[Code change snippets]
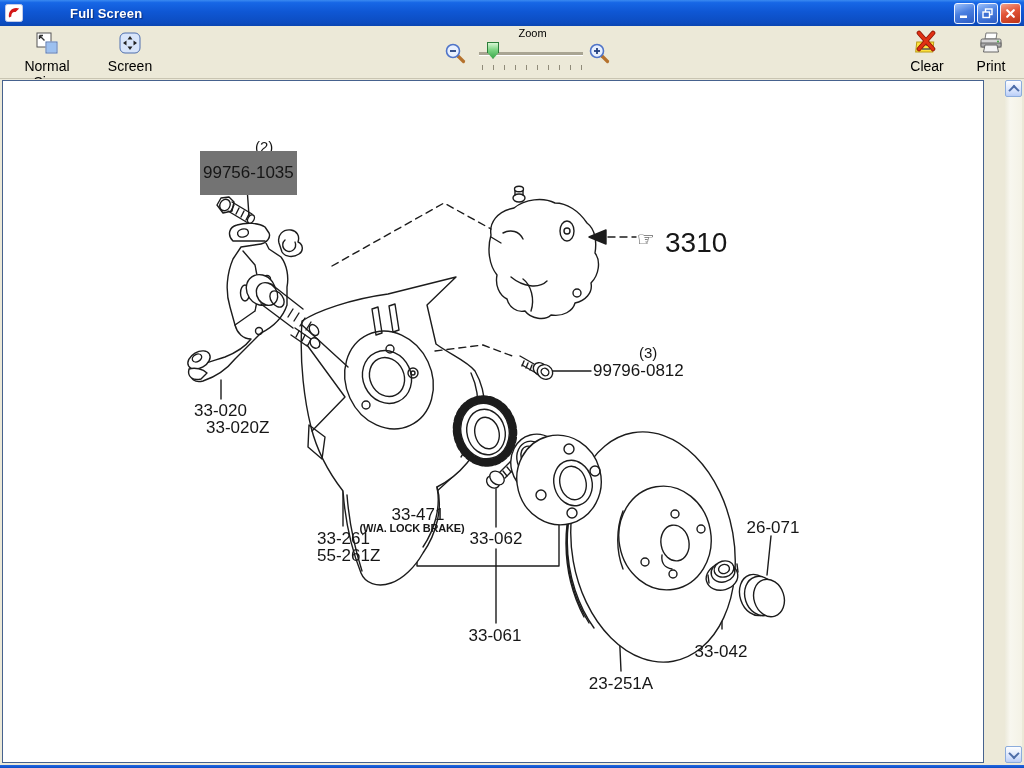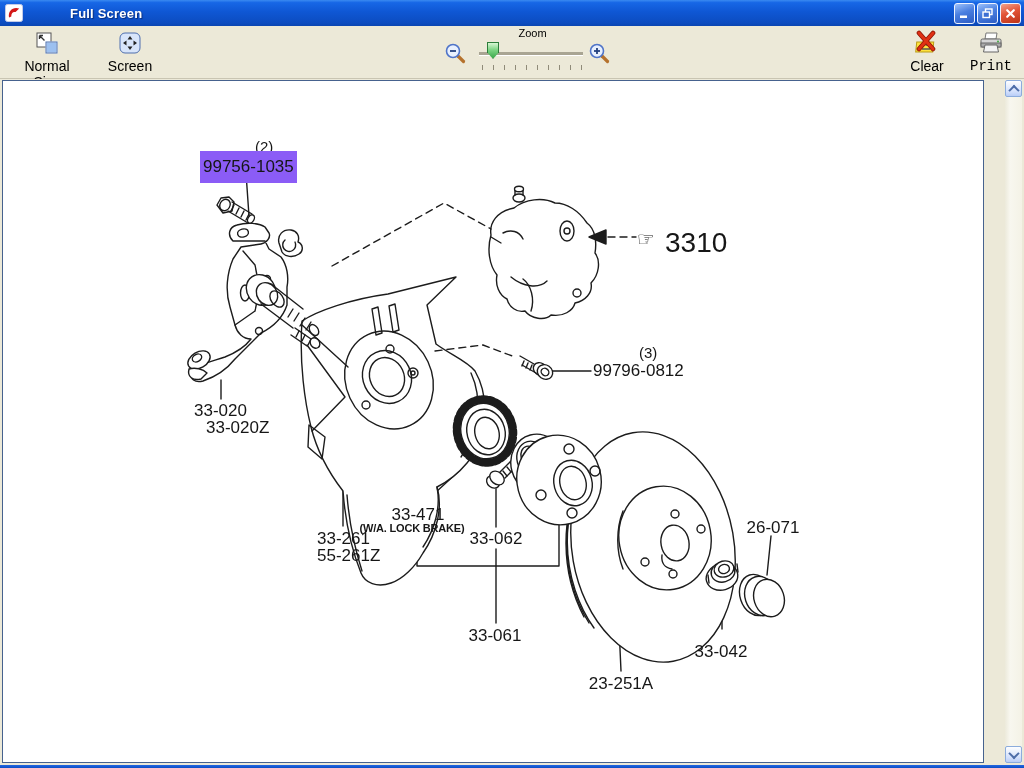--- a/index.html
+++ b/index.html
@@ -50,21 +50,21 @@
     display:flex;align-items:center;justify-content:center;}
   .sb-up{top:0;} .sb-down{bottom:0;}
   .chev{width:6px;height:6px;border-left:2px solid #4d6da8;border-top:2px solid #4d6da8;}
   .chev-up{transform:rotate(45deg) translate(1px,1px);}
   .chev-down{transform:rotate(225deg) translate(1px,1px);}
 
   
   .plabel{position:absolute;font-size:17px;color:#161616;white-space:nowrap;cursor:default;}
   .center{text-align:center;}
   .qty{font-size:15px;}
-  .hl{background:#8b5cf6;padding:6px 3px;}
+  .hl{background:#737373;padding:12px 3px;}
   .note{font-size:11px;font-weight:bold;letter-spacing:-.2px;text-align:center;}
   .big{font-size:28px;}
   .hand{font-family:"DejaVu Sans",sans-serif;font-size:20px;color:#111;}
 </style>
 </head>
 <body>
 
 <div class="titlebar">
   <svg class="app-icon" viewBox="0 0 18 18">
     <rect x="0.5" y="0.5" width="17" height="17" rx="2" fill="#ffffff" stroke="#c3cbe8"></rect>
@@ -144,21 +144,21 @@
   <div class="tool" style="left:899px;width:56px;">
     <svg class="ticon" viewBox="0 0 26 26">
       <rect x="4" y="12" width="17" height="10" fill="#ffe23d" stroke="#b99b17" transform="skewX(-6)"></rect>
       <path d="M7 15 l3 0 M11.5 15 l3 0 M8 19 l8 0" stroke="#555" stroke-width="1.6"></path>
       <path d="M5 3 L19 19 M19 3 L5 19" stroke="#8f1606" stroke-width="4.6" stroke-linecap="round"></path>
       <path d="M5 3 L19 19 M19 3 L5 19" stroke="#e03113" stroke-width="3" stroke-linecap="round"></path>
     </svg>
     <span>Clear</span>
   </div>
 
-  <div class="tool" style="left:963px;width:56px;font-family:Liberation Mono, monospace;">
+  <div class="tool" style="left:963px;width:56px;">
     <svg class="ticon" viewBox="0 0 26 26">
       <path d="M8 3 h11 l-1 6 h-11 z" fill="#fff" stroke="#777"></path>
       <rect x="3" y="9" width="20" height="8" rx="1.5" fill="#d6d6d6" stroke="#666"></rect>
       <rect x="3" y="13" width="20" height="4" fill="#a9a9a9" stroke="#666"></rect>
       <path d="M7 15 h12 l1.5 7 h-15 z" fill="#f4f4f4" stroke="#666"></path>
       <circle cx="20" cy="11.5" r="1" fill="#4a4"></circle>
     </svg>
     <span>Print</span>
   </div>
 </div>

■ What you have to do: In the records above, collect each line with "size".

■ Exercise output:
   .plabel{position:absolute;font-size:17px;color:#161616;white-space:nowrap;cursor:default;}
   .qty{font-size:15px;}
   .note{font-size:11px;font-weight:bold;letter-spacing:-.2px;text-align:center;}
   .big{font-size:28px;}
   .hand{font-family:"DejaVu Sans",sans-serif;font-size:20px;color:#111;}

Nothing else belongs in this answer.